Deve-se buscar o sentido originário da economia, que se importa com a gestão das carências, acima da economia de mercado. De uma economia da produção material ilimitada, devemos buscar uma economia da produção humana integral que provê o suficiente básico para todos, integrada com os limites dos recursos naturais. Ao contrário, caminharemos para um futuro duvidoso, sabendo que a Terra dá sinais inequívocos de cansaço e mostra limites visíveis em sua sustentabilidade. O jogo não pode ser contra a natureza e sim em parceria integrada com os recursos que nos sustentam!
Que atitudes podem ser adotadas?
Precisamos construir novas possibilidades. Uma nova economia política em nível mundial, um novo sonho coletivo para a humanidade. Um sonho que concretize a realização mínima para cada indivíduo. Esta perspectiva pode ser resumida em seis pontos básicos.
Humanização mínima: todo ser humano deve ter o direito mínimo de persistir na existência. Significa afirmar que deverá poder comer pelo menos uma vez ao dia, morar e ter cuidado básico de sua saúde. 
Cidadania: todos devem se sentir cidadãos da Terra, embora atuem no seu espaço de vida, com respeito à suas raízes culturais. Implica preservar a identidade e a história dos indivíduos, permitindo a participação democrática na pluralidade.
Justiça societária: significa poder usufruir dos benefícios sociais, prevalecendo a correlação entre o que o cidadão contribui e o que, em contrapartida, recebe. Tornar mais concreto e viável o ideal político da igualdade, evocando a solidariedade entre grupos e nações como forma de aliviar a dureza das desigualdades sociais.
Bem-estar humano e ecológico: os melhores projetos, práticas e organizações são aquelas que maximizam não somente a quantidade de bens e serviços, mas principalmente a qualidade da vida humana. É uma nova aliança entre os seres humanos nas relações entre si e estes com a natureza.
Respeito às diferenças culturais: o ser humano é um ser histórico. Cada indivíduo interpreta, valoriza e sonha a partir das experiências e da realidade acumulada. A riqueza cultural é demonstrada pela diversidade. Cada cultura apresenta uma forma distinta de viver, de festejar, de integrar trabalho e lazer e de transformar a própria realidade.

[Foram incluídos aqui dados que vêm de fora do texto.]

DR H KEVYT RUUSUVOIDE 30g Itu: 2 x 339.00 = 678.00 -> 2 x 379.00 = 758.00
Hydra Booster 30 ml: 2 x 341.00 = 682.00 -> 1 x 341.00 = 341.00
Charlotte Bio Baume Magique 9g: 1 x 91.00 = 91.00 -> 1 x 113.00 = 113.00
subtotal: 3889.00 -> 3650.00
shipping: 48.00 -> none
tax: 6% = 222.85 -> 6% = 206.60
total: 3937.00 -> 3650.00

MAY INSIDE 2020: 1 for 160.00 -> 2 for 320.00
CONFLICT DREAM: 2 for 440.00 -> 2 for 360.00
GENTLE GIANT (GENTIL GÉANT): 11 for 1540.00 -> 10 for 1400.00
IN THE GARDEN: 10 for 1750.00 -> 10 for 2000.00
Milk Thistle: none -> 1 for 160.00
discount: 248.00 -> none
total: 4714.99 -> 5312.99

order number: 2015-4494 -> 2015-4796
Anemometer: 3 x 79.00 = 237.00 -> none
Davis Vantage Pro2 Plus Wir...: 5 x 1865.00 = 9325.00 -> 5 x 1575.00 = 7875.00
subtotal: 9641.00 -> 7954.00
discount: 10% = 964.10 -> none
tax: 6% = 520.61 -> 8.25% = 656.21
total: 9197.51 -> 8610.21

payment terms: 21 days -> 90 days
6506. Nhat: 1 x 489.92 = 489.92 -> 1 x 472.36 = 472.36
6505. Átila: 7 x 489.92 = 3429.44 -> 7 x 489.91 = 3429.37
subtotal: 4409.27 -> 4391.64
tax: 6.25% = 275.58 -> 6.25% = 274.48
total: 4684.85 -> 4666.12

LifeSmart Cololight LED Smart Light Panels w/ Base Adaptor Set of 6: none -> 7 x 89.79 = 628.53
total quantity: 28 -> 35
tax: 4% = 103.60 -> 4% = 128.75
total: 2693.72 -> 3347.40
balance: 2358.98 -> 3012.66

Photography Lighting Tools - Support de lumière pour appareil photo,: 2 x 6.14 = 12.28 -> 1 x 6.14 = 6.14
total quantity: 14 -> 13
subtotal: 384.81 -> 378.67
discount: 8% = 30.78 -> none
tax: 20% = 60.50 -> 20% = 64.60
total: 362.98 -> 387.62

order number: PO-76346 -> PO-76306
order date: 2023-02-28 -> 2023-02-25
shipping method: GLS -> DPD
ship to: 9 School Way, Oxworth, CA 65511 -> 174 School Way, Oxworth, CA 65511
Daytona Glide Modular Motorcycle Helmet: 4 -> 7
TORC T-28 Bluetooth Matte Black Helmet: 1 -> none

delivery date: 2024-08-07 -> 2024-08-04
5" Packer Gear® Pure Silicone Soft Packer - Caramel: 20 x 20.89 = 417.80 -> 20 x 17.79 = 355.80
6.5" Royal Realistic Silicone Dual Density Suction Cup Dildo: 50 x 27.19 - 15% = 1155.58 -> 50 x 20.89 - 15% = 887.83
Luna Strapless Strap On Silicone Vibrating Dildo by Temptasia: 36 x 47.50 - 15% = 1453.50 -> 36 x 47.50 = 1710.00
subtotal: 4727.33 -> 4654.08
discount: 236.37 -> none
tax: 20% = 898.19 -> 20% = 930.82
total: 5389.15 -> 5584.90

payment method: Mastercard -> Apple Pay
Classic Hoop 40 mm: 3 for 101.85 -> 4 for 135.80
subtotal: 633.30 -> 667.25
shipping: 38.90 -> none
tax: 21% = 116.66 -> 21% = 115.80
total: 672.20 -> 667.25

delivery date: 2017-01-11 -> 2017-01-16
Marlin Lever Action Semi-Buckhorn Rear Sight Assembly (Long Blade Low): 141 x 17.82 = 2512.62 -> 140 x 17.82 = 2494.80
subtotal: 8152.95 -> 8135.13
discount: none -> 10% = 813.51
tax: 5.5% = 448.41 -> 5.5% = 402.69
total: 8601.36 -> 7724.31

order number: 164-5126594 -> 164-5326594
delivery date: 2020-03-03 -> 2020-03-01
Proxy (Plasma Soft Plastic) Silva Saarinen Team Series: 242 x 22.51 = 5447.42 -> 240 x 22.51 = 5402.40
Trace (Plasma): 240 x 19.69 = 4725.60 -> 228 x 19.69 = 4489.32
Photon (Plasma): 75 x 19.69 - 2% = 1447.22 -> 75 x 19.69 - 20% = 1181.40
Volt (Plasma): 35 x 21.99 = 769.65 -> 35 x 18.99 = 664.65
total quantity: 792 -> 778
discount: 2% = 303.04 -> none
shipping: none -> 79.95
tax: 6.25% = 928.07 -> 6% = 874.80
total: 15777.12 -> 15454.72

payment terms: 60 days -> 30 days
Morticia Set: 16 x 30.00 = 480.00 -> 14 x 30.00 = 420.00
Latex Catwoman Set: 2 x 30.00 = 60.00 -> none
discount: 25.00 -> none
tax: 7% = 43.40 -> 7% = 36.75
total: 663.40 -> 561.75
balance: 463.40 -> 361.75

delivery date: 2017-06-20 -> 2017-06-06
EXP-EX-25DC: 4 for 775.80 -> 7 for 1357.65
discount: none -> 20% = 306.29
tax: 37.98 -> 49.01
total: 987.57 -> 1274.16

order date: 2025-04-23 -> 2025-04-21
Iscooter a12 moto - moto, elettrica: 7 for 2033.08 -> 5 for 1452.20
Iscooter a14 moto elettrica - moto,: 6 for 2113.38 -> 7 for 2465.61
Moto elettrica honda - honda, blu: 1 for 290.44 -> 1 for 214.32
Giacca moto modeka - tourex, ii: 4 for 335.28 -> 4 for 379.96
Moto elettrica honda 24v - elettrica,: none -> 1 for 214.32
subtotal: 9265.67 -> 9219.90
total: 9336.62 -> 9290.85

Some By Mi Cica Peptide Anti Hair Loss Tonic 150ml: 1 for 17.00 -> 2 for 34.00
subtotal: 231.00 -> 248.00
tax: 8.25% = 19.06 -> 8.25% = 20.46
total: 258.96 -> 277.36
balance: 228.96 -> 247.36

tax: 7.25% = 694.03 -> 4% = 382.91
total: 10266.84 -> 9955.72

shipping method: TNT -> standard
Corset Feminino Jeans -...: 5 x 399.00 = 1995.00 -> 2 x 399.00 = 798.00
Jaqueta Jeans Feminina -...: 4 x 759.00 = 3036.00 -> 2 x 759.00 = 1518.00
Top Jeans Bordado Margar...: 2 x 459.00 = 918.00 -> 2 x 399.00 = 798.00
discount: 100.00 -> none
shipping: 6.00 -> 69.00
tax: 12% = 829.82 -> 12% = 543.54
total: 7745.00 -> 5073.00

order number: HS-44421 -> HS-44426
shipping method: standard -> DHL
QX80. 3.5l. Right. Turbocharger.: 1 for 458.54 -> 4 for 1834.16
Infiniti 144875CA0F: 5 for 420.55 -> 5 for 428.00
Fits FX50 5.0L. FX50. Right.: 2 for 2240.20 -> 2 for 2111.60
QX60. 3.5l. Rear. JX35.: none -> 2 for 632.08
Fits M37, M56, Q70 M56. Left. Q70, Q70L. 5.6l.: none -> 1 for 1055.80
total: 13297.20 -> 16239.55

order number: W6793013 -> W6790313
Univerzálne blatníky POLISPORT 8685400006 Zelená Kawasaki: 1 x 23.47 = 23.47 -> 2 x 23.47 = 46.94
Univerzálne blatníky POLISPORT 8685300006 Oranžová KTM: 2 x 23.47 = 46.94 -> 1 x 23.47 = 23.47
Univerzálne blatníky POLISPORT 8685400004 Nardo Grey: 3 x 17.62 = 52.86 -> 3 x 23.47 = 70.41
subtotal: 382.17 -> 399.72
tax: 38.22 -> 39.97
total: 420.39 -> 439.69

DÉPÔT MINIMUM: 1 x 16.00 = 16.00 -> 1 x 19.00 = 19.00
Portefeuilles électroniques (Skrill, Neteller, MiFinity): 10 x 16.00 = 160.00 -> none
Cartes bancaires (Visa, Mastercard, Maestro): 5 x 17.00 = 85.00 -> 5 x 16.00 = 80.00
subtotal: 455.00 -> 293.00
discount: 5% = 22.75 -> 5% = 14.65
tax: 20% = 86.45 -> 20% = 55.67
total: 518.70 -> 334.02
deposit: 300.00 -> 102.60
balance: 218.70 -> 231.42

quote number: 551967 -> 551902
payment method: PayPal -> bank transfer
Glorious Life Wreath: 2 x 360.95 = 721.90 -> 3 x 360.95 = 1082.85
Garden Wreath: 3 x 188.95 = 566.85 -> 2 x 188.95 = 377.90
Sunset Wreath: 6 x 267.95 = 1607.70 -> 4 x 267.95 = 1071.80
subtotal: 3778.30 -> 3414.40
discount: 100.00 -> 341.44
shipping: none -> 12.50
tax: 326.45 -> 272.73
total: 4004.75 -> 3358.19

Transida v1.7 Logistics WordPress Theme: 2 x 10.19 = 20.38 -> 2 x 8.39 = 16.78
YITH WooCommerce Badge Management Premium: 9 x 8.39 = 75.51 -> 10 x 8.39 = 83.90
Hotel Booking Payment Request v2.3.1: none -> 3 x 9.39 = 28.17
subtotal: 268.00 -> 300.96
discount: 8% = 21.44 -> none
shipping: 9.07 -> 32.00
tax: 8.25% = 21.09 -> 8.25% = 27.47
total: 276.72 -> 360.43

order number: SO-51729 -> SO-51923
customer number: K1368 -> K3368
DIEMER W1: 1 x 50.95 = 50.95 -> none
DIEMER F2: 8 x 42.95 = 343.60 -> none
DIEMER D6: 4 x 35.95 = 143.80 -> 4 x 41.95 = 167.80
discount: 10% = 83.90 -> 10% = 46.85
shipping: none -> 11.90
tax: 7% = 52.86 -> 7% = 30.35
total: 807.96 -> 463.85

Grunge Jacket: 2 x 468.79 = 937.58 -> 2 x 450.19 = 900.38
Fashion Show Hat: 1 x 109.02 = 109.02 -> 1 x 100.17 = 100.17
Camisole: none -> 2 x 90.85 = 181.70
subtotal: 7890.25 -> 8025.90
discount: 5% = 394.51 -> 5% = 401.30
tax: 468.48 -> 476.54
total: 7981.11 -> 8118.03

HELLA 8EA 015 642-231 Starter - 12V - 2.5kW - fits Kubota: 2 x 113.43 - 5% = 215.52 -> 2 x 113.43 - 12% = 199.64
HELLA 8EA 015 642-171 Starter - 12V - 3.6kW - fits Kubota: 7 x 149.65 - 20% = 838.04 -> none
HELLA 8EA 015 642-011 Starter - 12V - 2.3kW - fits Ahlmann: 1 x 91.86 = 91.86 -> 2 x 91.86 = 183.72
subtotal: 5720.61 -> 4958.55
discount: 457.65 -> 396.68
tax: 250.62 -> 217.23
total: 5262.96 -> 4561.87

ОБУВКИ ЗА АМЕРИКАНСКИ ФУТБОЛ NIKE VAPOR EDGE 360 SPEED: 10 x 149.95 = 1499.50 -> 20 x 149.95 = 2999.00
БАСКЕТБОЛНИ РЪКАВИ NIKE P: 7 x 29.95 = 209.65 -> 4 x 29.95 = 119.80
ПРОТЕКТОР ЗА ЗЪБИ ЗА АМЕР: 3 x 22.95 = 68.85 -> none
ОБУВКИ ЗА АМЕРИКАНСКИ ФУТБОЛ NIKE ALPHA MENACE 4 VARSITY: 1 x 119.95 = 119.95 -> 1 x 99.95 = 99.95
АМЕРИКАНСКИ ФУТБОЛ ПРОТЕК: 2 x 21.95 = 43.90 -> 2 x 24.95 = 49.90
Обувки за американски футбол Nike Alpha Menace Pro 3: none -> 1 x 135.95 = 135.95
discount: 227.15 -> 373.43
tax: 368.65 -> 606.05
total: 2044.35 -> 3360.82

Reciprocidade e complementaridade: não basta conhecer e reconhecer o outro, o que é externo a nós. Consiste no ato de respeito e aprendizado com os valores dos outros, por meio da troca de experiências e saberes. Nenhum conhecimento ou cultura expressa a totalidade do potencial criativo humano. Por isso um conhecimento tende a completar o outro. Cada cultura representa uma riqueza inestimável com as características da língua, da religião, filosofia de vida, das artes e tradições. Toda essa imensa diversidade não pode ser substituída por um processo de padronização mundial.
O desafio é fazer uma revolução molecular!
A perspectiva de mudança não ocorre com grandes revoluções. Os caminhos são outros. Cada um traz consigo o desafio de fazer a sua revolução. Como cada molécula interage com o meio e garante sua subsistência, assim cada qual deverá operar as mudanças lá onde se encontra e em interação com o meio ao seu alcance.
Cada ser humano representa um feixe imenso de potencialidades. Os sistemas que imperam tentam submeter os cidadãos à passividade e acomodação, sufocando essa potencialidade. Por isso devemos ser criativos, críticos e alternativos nos espaços onde há possibilidade de agir e promover a mudança. 
Nesse processo haverá uma mobilização crescente para um novo paradigma civilizatório, que permitirá a continuação da espécie humana num sentido mais profundo e melhor do que aquele vivido até o momento. Afinal, o desafio é resgatar a essência humana, que antecede todo e qualquer modelo ou sistema de desenvolvimento.
Qual é o seu gesto, atitude ou ação que vai melhorar o mundo?